Task directions. Beginning with the line that contains "the test set" and ending with the line that contains "Full instructions at", reproduce the lines of the entries below exactly, omitting pictures.

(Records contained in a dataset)
※
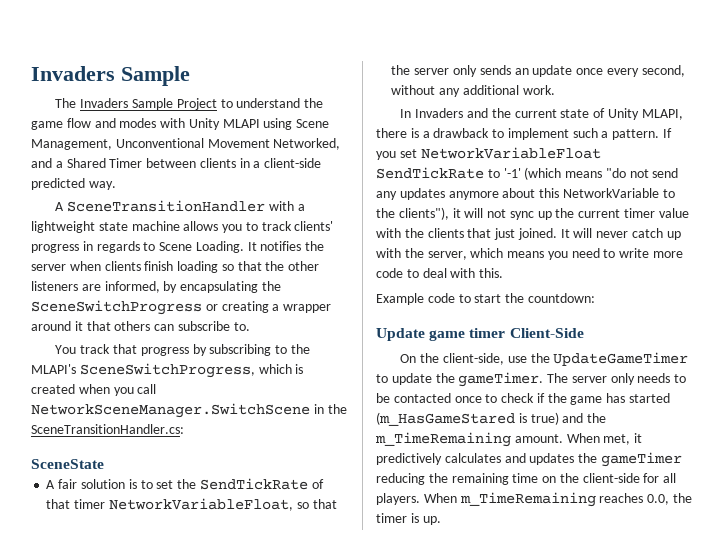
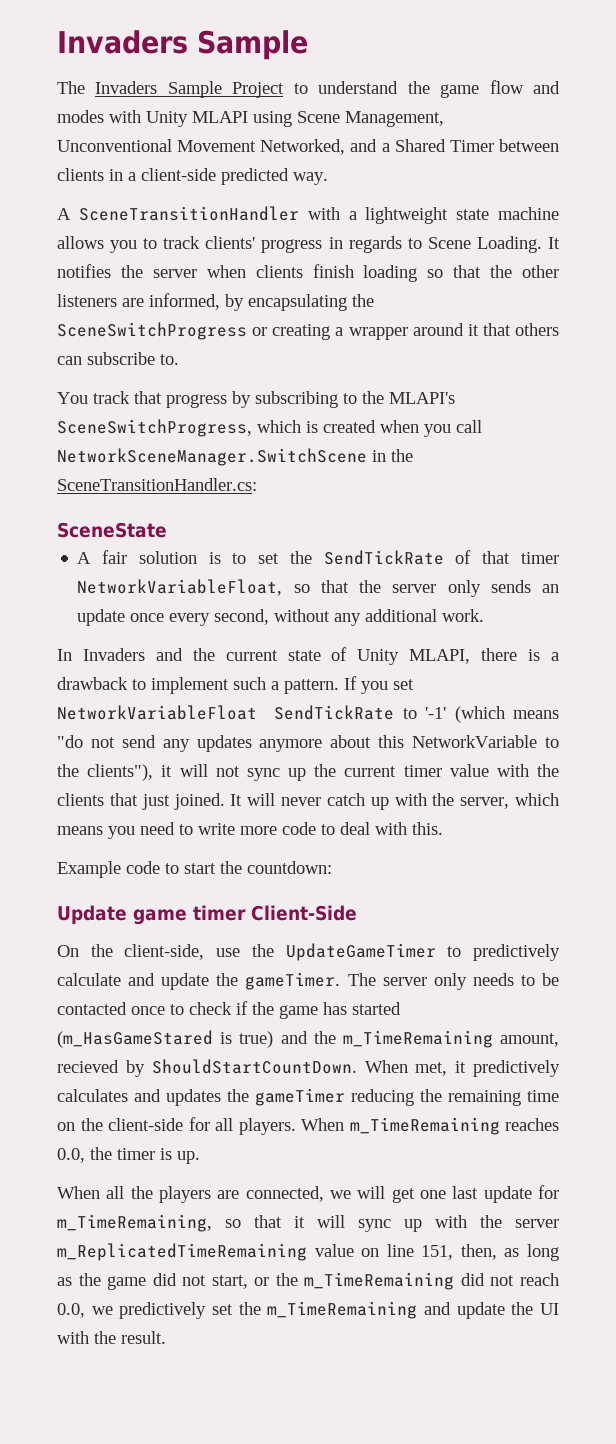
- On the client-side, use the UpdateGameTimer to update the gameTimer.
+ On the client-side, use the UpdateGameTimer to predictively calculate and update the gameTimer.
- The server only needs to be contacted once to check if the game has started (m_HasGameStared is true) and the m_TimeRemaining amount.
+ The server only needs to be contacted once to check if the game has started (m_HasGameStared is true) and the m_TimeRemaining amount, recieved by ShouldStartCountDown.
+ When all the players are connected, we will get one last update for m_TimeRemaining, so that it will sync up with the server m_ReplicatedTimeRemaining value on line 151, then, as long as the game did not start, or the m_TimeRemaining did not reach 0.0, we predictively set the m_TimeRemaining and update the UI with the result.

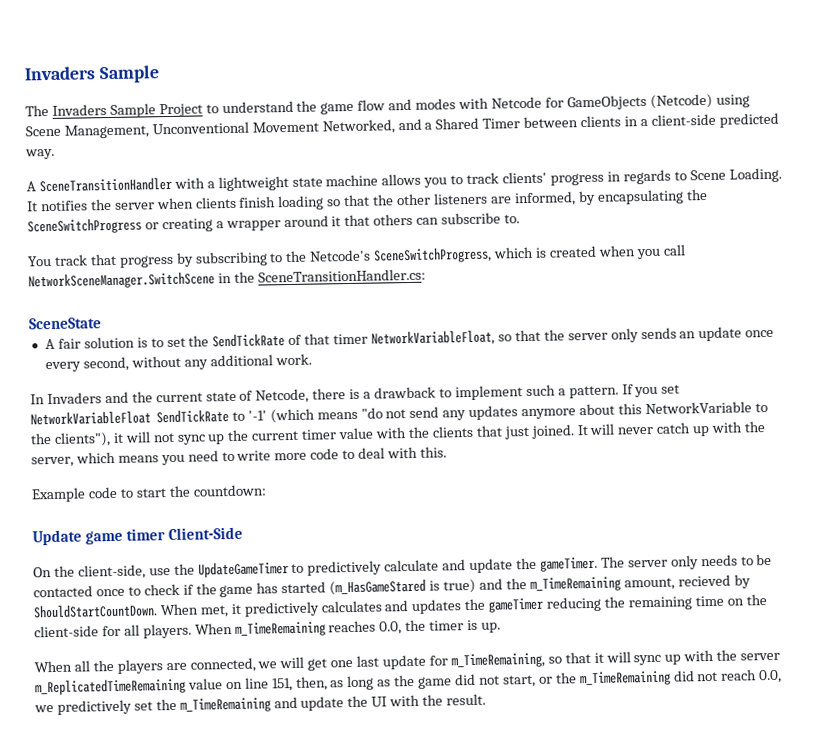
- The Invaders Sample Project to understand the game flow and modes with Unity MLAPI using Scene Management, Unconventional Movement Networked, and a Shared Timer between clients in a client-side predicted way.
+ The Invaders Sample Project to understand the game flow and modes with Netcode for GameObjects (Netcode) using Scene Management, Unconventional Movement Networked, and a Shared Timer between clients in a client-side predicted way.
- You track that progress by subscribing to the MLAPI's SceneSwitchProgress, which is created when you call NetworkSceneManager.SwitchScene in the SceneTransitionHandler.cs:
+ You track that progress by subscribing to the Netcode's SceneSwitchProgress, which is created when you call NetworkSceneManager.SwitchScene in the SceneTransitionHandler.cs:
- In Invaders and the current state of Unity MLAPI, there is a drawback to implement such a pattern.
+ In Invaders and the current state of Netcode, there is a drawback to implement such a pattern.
※
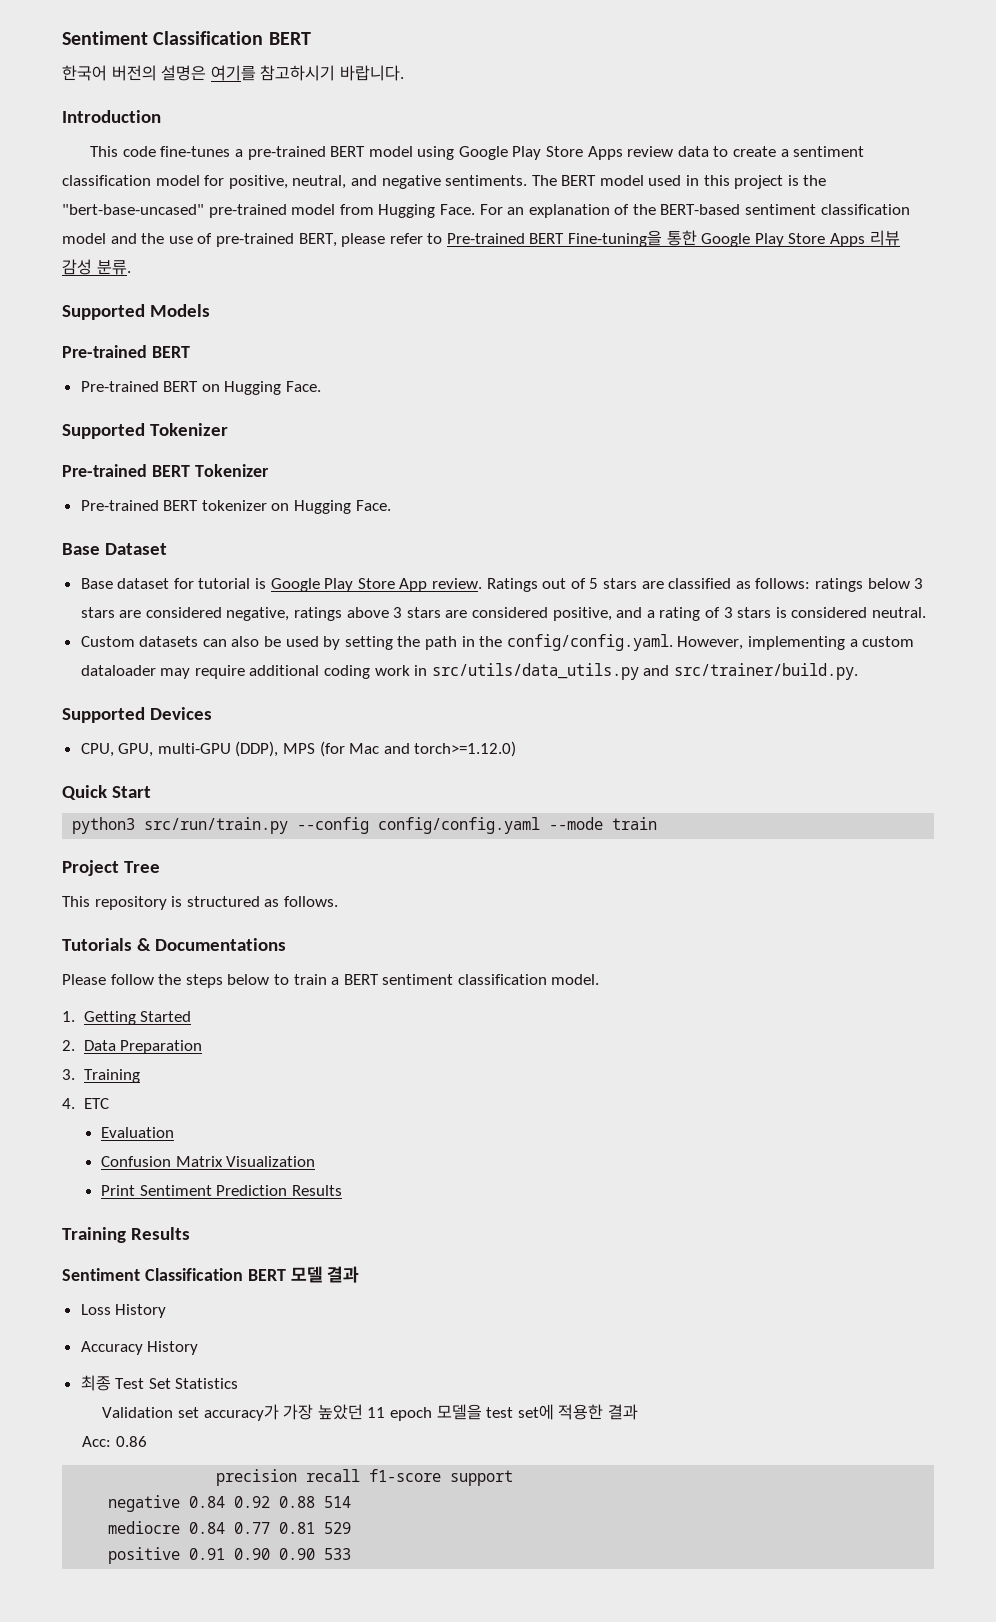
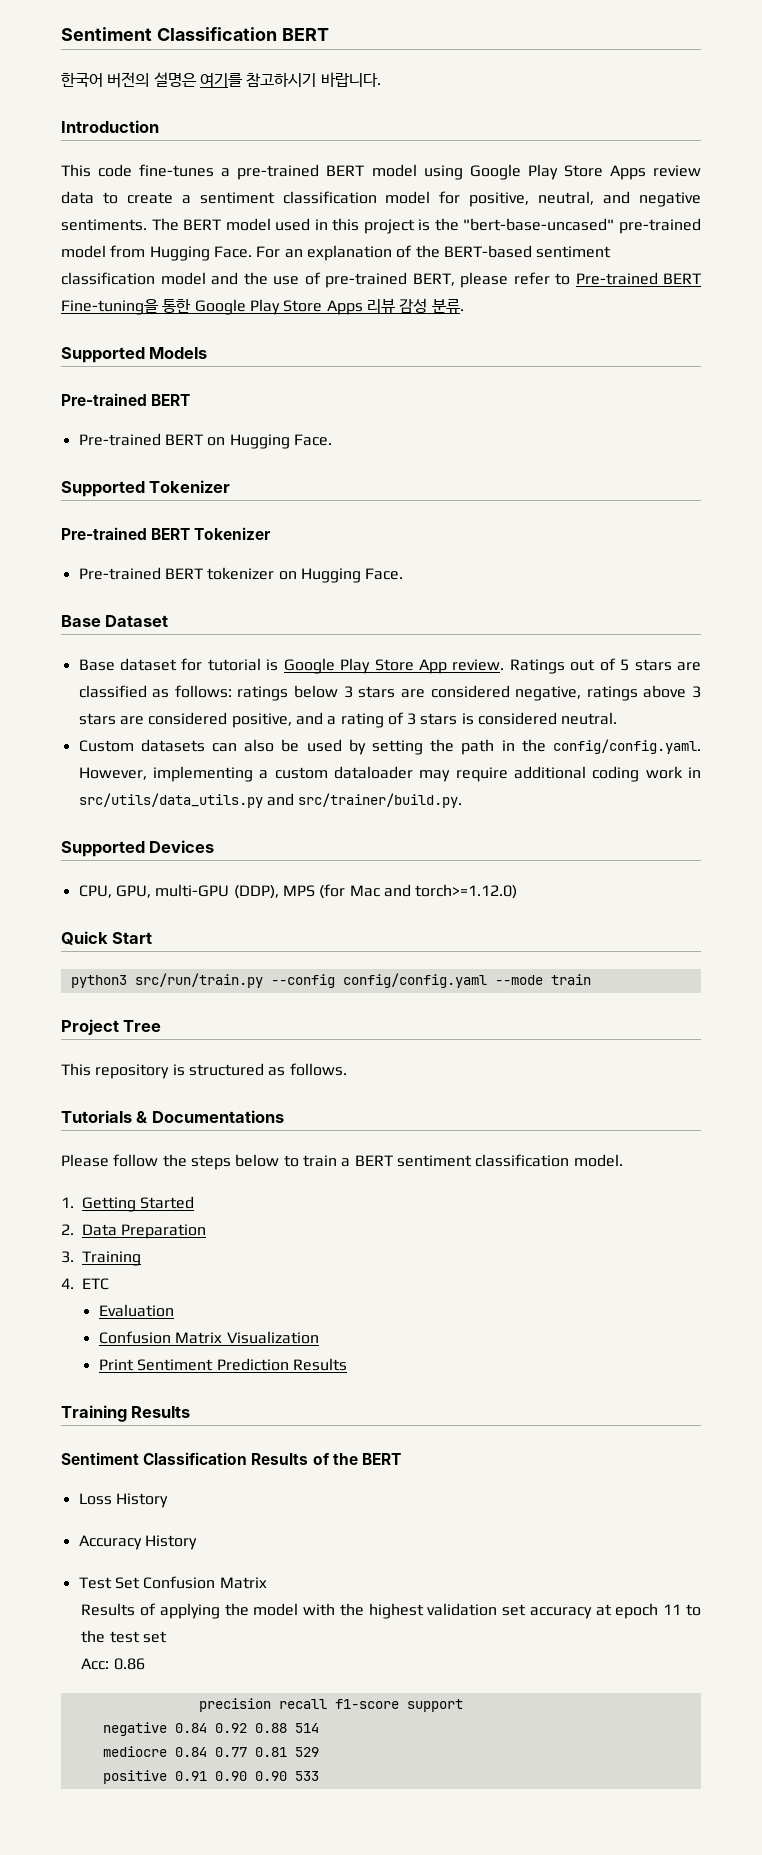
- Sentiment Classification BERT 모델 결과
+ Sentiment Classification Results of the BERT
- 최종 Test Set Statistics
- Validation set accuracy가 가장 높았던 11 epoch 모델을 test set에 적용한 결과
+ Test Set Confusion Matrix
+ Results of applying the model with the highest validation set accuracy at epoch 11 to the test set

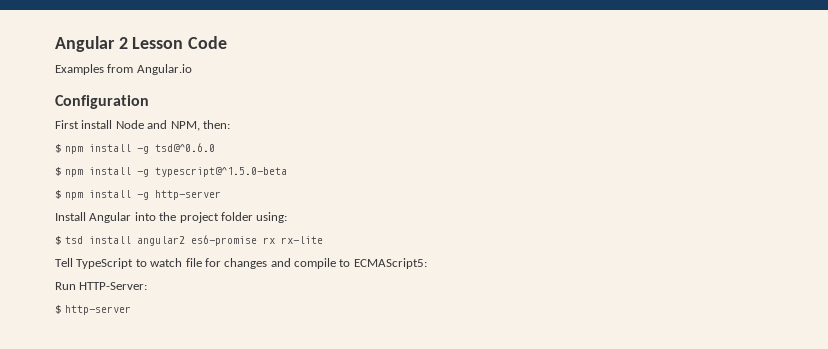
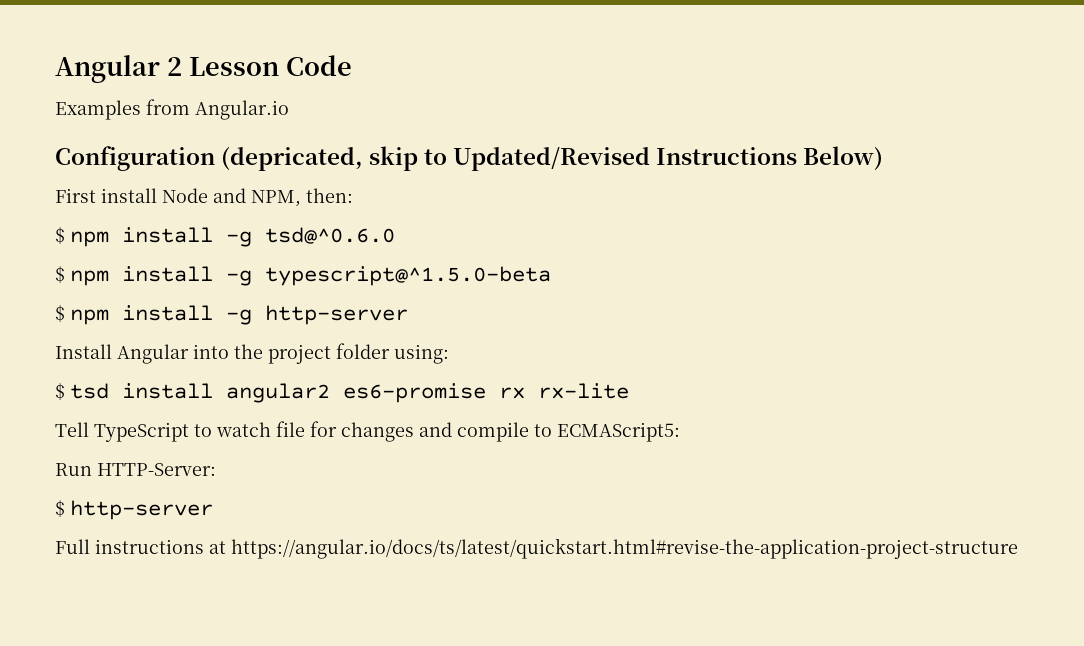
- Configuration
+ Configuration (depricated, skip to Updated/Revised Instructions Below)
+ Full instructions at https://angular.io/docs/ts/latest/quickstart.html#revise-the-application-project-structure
※
Answer to this problem.
+ Results of applying the model with the highest validation set accuracy at epoch 11 to the test set

- Configuration
+ Configuration (depricated, skip to Updated/Revised Instructions Below)
+ Full instructions at https://angular.io/docs/ts/latest/quickstart.html#revise-the-application-project-structure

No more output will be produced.